[[ Source material, beginning ]]
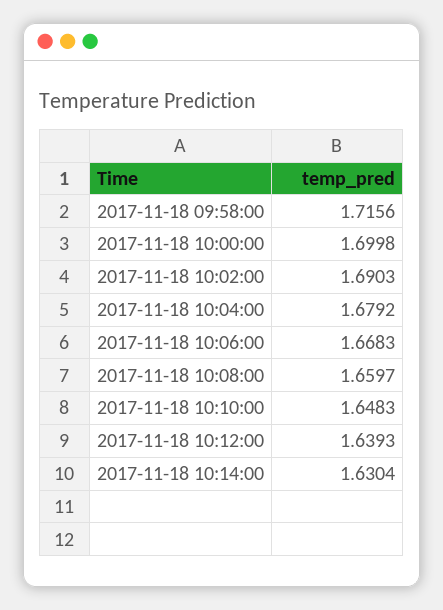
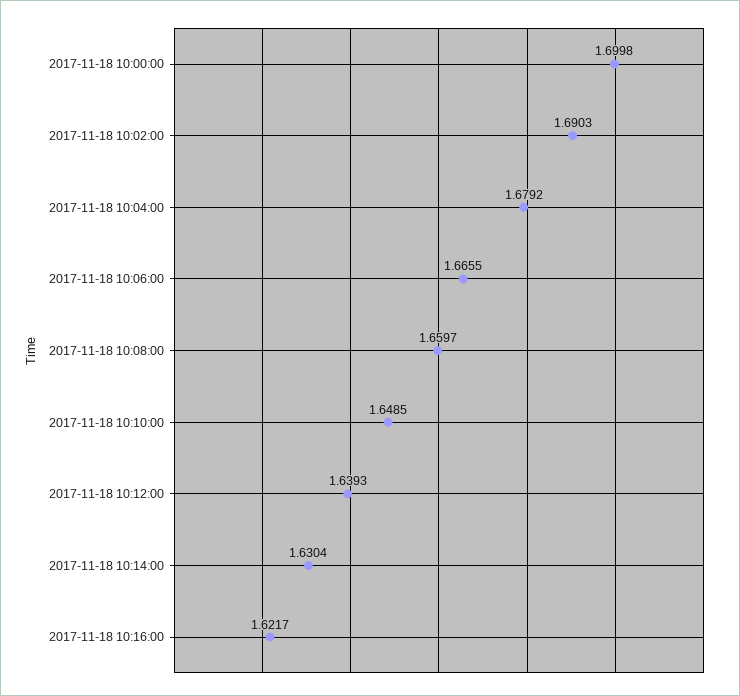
2017-11-18 09:58:00: 1.7156 -> none
2017-11-18 10:06:00: 1.6683 -> 1.6655
2017-11-18 10:10:00: 1.6483 -> 1.6485
2017-11-18 10:16:00: none -> 1.6217

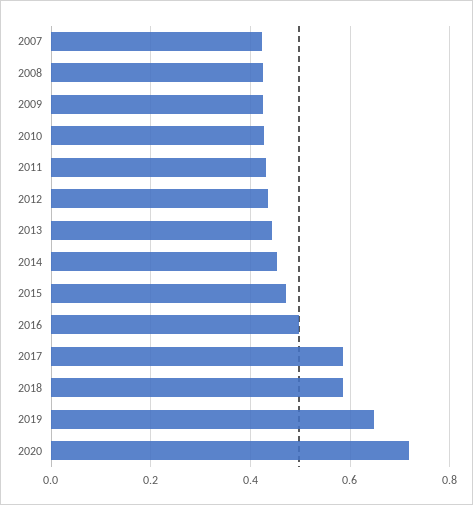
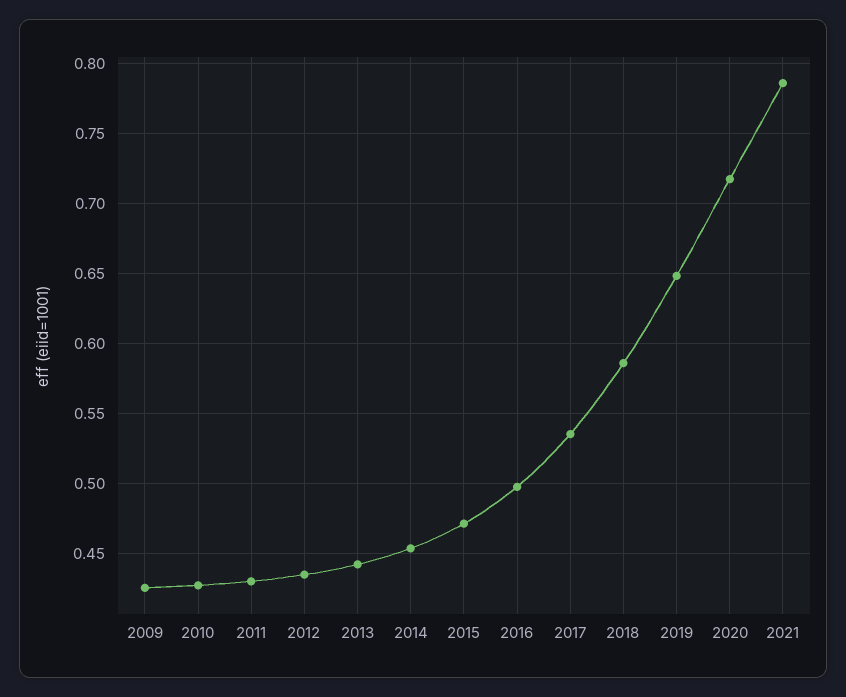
2007: 0.42 -> none
2008: 0.42 -> none
2017: 0.58 -> 0.535
2021: none -> 0.785

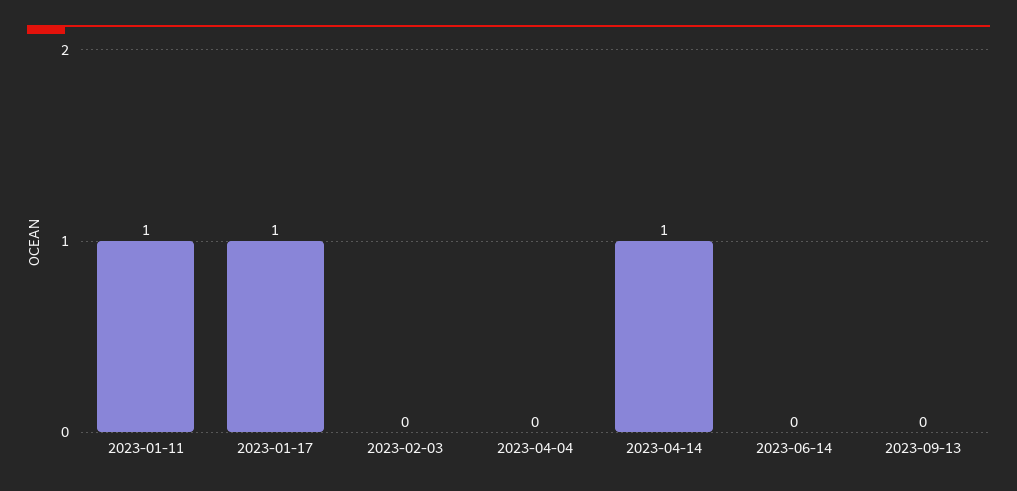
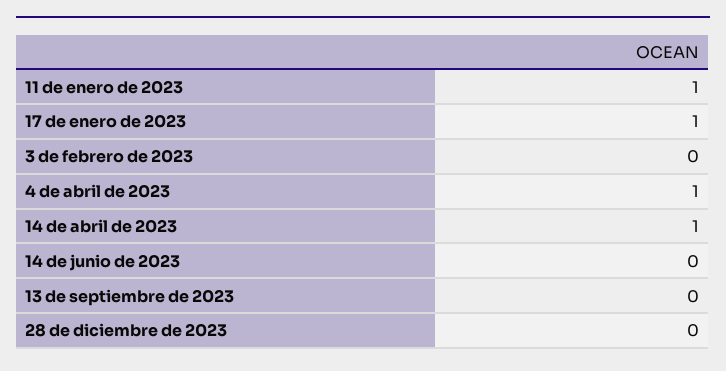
2023-04-04: 0 -> 1
28 de diciembre de 2023: none -> 0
[[ Source material, end ]]
* [Problem details]: Your answer must be an exact transcription of every entry, minus the pictures.

* [Response below]:
2017-11-18 09:58:00: 1.7156 -> none
2017-11-18 10:06:00: 1.6683 -> 1.6655
2017-11-18 10:10:00: 1.6483 -> 1.6485
2017-11-18 10:16:00: none -> 1.6217

2007: 0.42 -> none
2008: 0.42 -> none
2017: 0.58 -> 0.535
2021: none -> 0.785

2023-04-04: 0 -> 1
28 de diciembre de 2023: none -> 0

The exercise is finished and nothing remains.